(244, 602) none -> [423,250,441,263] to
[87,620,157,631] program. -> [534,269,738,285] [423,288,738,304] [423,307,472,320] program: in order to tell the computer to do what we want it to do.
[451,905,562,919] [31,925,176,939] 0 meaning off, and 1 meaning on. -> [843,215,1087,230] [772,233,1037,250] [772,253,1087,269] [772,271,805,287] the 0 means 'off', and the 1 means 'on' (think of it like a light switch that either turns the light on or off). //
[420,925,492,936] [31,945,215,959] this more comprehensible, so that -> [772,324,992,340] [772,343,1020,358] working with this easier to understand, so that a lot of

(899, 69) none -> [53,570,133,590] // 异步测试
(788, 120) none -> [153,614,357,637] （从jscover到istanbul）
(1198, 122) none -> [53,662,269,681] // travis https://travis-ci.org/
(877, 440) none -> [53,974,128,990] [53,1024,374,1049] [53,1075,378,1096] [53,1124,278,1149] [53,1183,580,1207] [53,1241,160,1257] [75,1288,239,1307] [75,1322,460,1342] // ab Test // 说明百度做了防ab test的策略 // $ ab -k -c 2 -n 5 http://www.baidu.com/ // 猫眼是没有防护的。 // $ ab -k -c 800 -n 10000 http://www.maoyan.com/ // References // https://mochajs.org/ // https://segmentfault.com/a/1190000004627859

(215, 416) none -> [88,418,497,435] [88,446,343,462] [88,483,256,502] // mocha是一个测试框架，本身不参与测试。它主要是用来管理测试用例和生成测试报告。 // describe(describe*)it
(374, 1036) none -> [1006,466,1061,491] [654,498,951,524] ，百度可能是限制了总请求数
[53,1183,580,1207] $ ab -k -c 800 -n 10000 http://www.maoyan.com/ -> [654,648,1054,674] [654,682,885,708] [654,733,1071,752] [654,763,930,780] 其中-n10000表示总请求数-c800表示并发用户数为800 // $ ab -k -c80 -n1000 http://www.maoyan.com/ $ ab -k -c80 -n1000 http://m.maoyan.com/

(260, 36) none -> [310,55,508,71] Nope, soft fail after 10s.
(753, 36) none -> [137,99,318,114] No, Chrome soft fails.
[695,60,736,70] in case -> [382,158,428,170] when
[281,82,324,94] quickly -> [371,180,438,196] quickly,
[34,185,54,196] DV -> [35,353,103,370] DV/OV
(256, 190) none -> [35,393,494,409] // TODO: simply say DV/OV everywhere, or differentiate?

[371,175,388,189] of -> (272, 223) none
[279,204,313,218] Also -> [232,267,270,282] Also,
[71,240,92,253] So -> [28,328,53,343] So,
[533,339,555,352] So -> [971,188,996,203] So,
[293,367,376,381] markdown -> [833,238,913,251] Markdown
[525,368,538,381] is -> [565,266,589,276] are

→ **Task directions**:
The answer must consist solely of the number of lines in the listing that include the string "https".

→ **Result of the exercise**:
2